## Required action
Counting only lines of the listing below that hold the word "height", give the total and nothing else.

## Material to process
<<<<

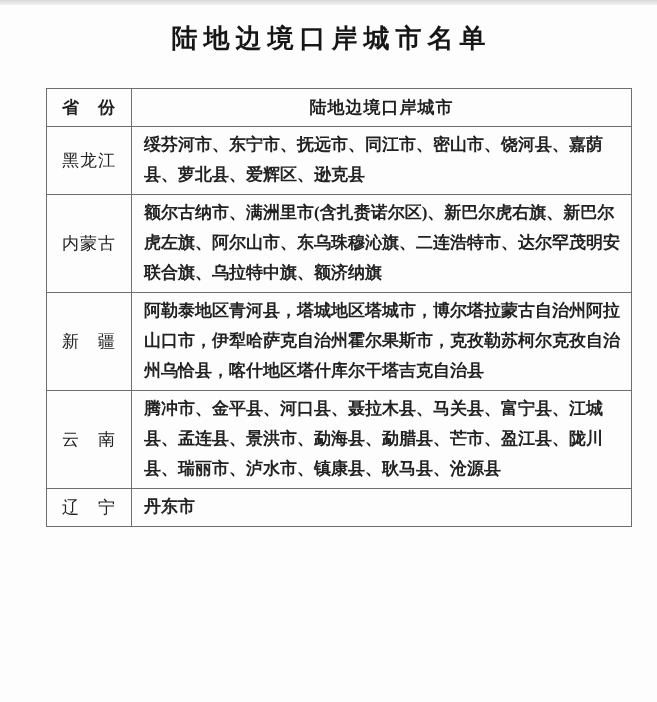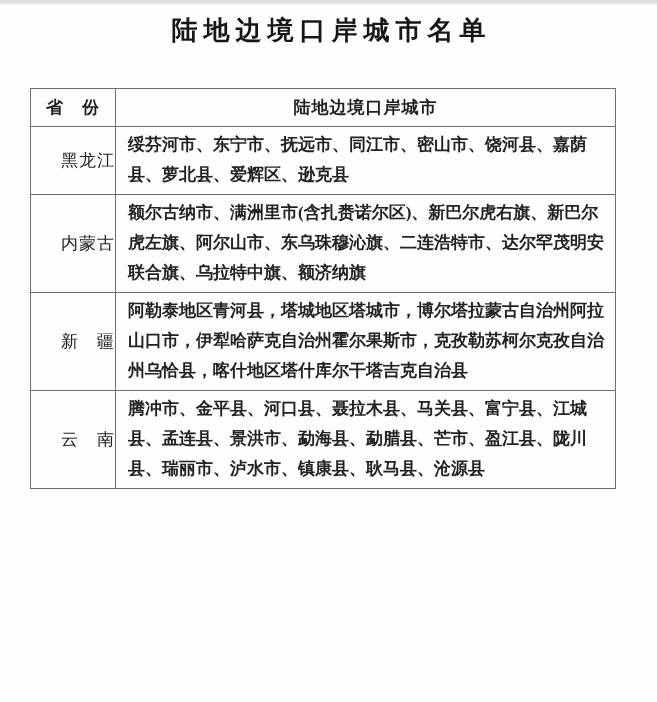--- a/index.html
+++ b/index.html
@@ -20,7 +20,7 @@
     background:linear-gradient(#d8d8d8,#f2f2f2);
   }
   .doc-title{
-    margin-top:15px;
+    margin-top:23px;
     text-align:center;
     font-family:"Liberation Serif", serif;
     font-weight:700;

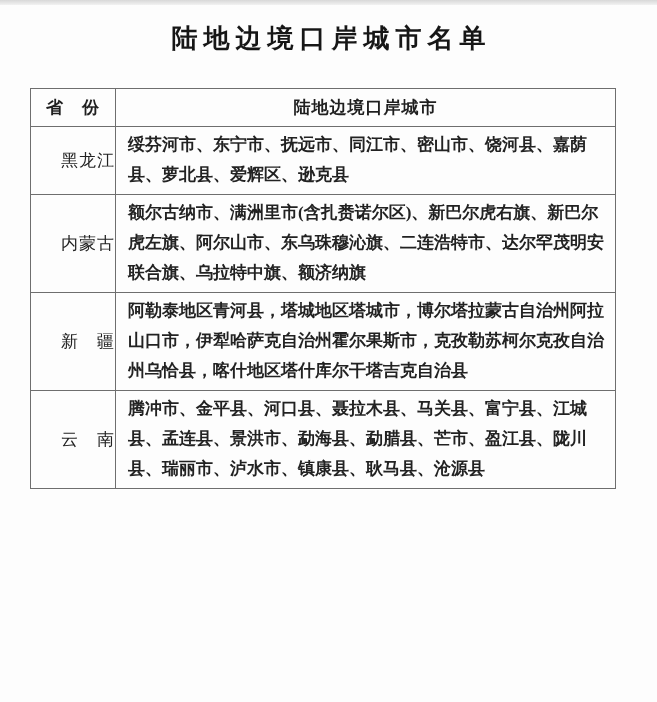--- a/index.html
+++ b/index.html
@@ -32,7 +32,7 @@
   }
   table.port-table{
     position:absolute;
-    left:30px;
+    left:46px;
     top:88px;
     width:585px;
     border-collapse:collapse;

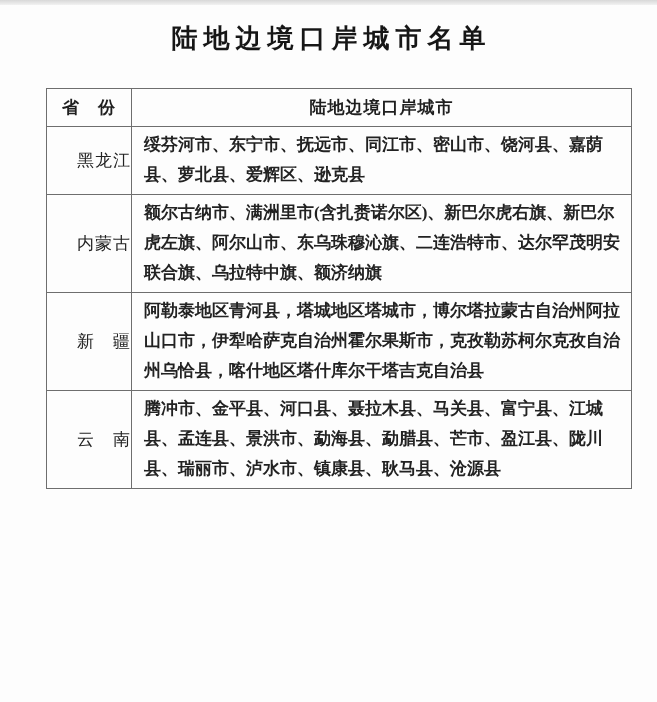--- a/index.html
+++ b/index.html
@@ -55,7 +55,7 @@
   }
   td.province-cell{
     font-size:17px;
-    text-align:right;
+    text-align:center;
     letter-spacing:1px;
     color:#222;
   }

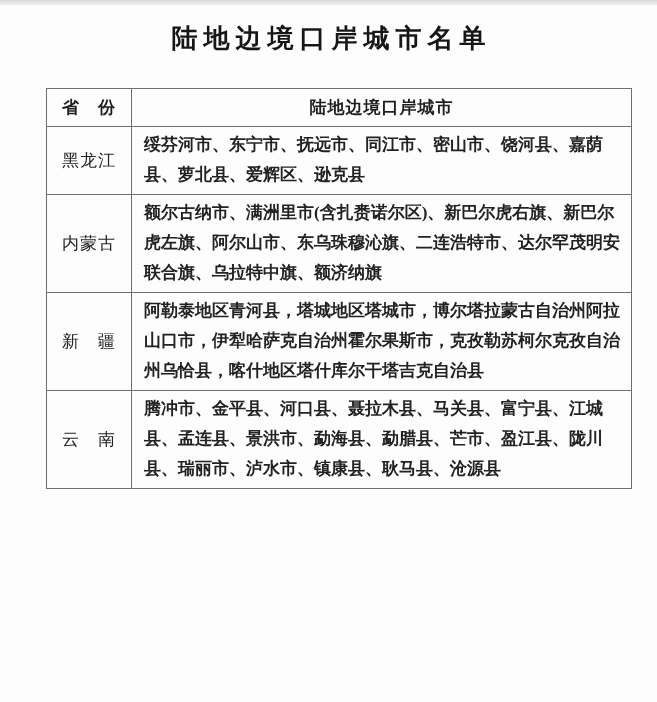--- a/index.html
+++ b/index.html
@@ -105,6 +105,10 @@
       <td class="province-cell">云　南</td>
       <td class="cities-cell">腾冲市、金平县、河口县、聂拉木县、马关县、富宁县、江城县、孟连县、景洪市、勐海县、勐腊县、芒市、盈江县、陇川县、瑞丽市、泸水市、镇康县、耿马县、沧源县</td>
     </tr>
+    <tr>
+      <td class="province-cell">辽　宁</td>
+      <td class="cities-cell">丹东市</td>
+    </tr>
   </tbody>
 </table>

>>>>
<<<<

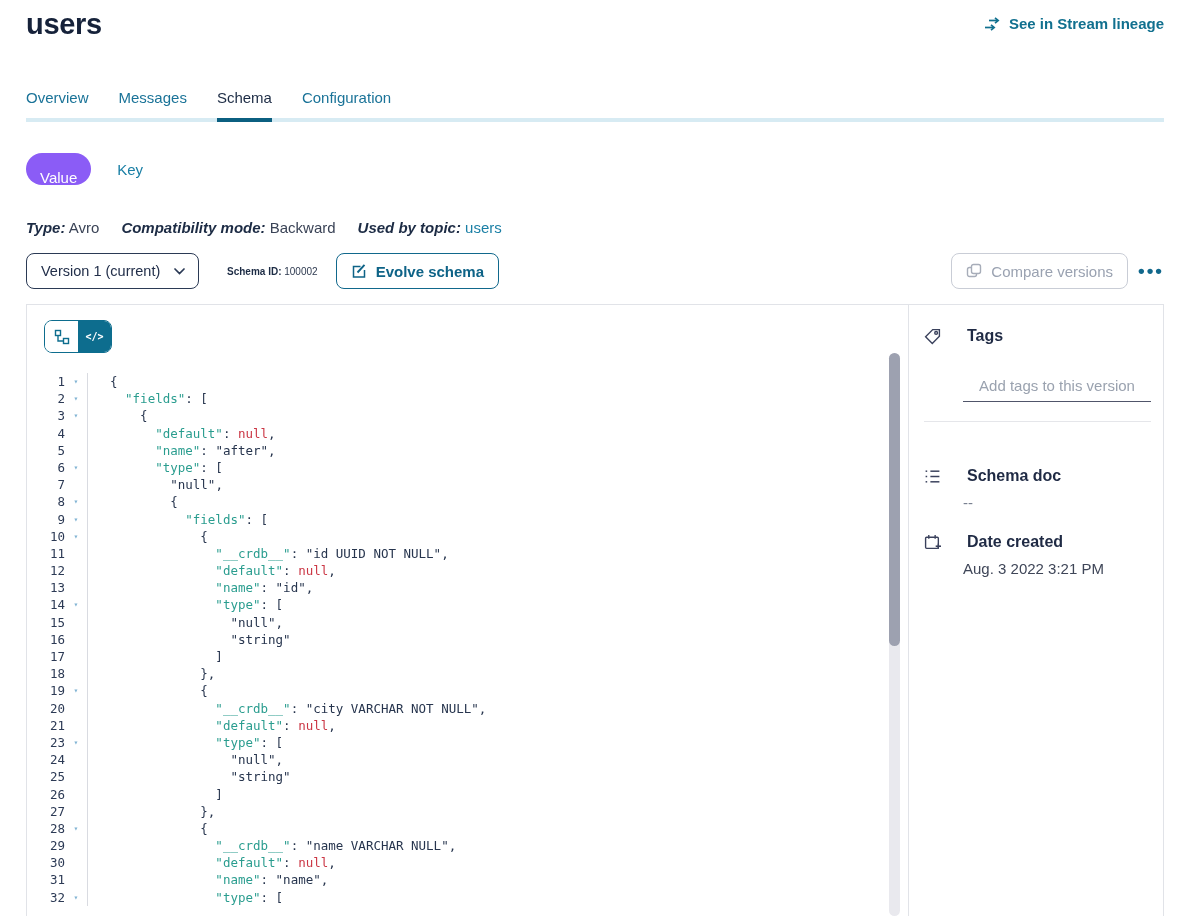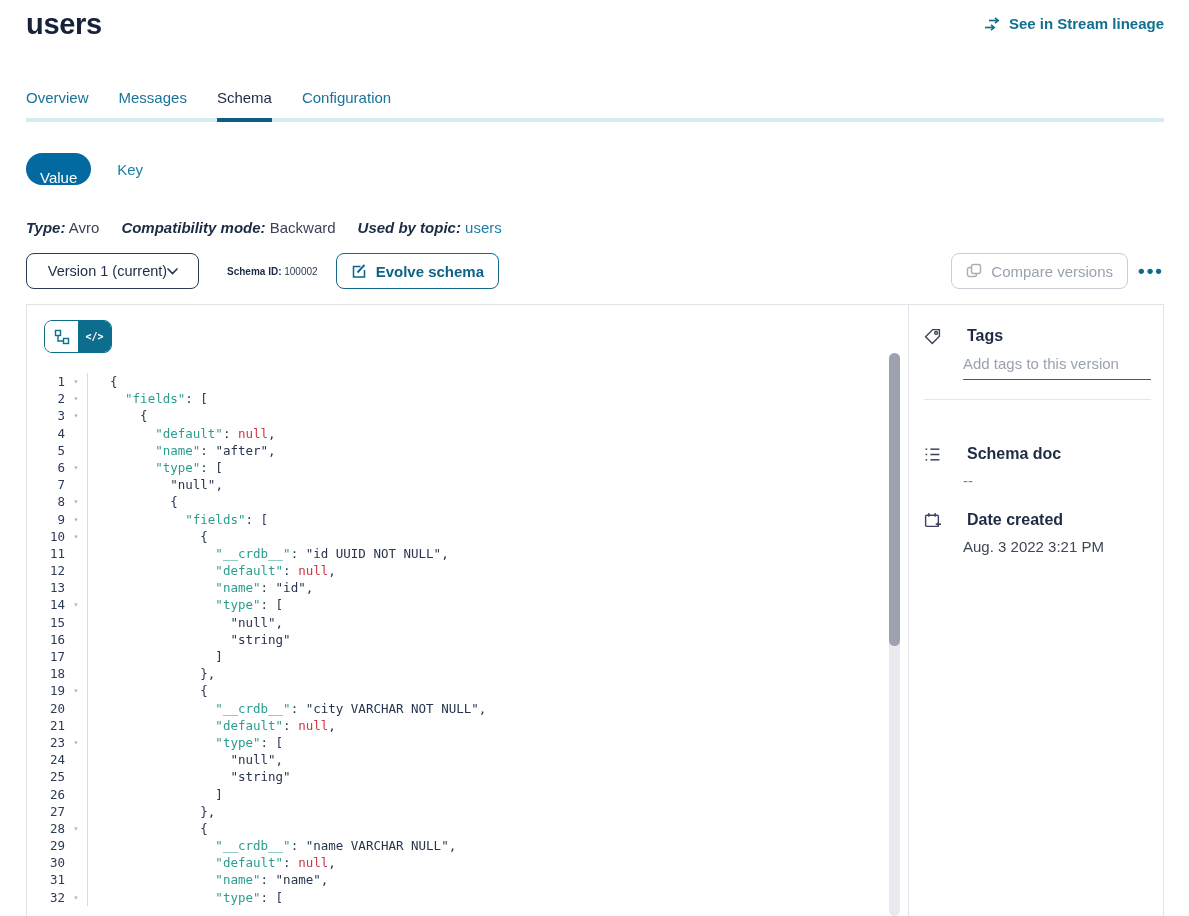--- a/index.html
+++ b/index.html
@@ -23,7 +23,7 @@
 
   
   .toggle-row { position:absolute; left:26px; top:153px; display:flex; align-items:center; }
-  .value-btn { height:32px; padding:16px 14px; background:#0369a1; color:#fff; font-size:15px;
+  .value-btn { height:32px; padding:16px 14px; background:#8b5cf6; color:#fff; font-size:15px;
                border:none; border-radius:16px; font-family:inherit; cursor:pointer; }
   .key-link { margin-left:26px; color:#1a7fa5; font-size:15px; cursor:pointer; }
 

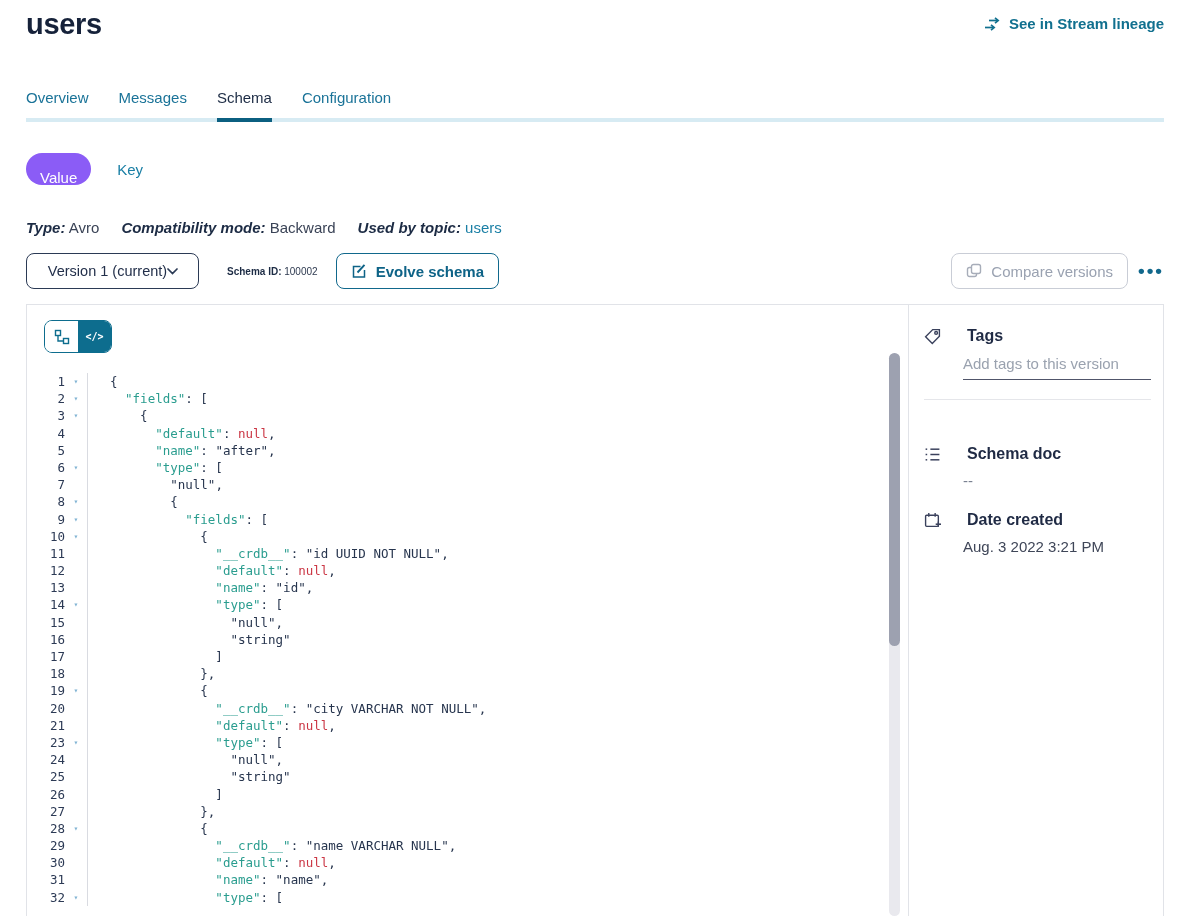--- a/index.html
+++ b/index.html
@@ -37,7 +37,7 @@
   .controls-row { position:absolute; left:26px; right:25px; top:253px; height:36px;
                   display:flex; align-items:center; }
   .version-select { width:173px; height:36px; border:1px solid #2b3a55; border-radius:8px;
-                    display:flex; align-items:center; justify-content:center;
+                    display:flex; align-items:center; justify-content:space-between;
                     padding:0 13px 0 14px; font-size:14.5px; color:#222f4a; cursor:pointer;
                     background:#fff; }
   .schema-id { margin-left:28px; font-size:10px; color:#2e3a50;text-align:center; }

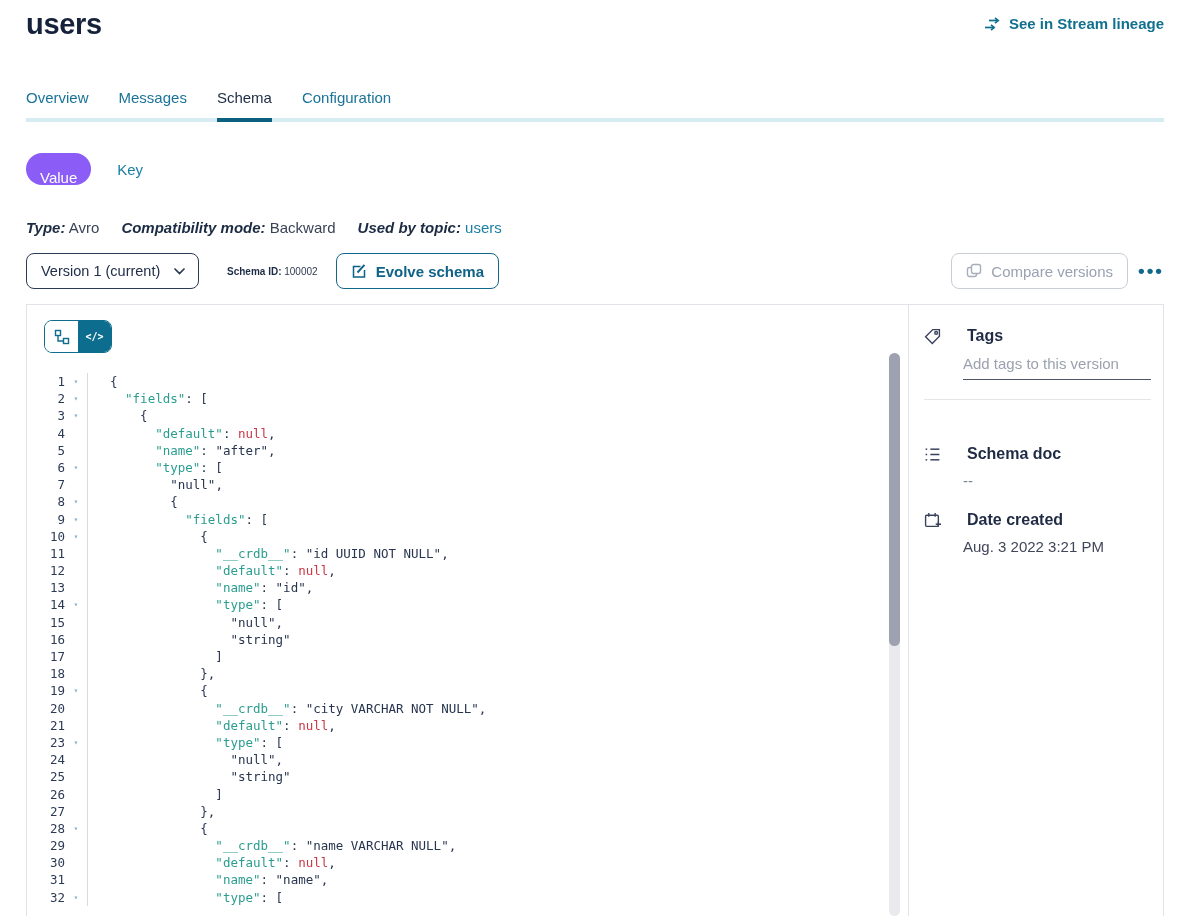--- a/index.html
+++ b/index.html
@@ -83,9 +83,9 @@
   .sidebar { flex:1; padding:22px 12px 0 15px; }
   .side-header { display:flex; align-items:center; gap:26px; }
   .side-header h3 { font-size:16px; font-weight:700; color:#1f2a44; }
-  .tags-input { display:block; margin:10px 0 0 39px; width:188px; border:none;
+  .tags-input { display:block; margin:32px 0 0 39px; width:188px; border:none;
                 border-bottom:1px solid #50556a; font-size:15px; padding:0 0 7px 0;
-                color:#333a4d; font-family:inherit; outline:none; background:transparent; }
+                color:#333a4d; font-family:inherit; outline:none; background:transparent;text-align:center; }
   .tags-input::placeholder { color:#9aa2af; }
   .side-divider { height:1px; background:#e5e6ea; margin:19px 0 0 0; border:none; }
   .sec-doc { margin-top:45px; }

>>>>

## Exercise solution
5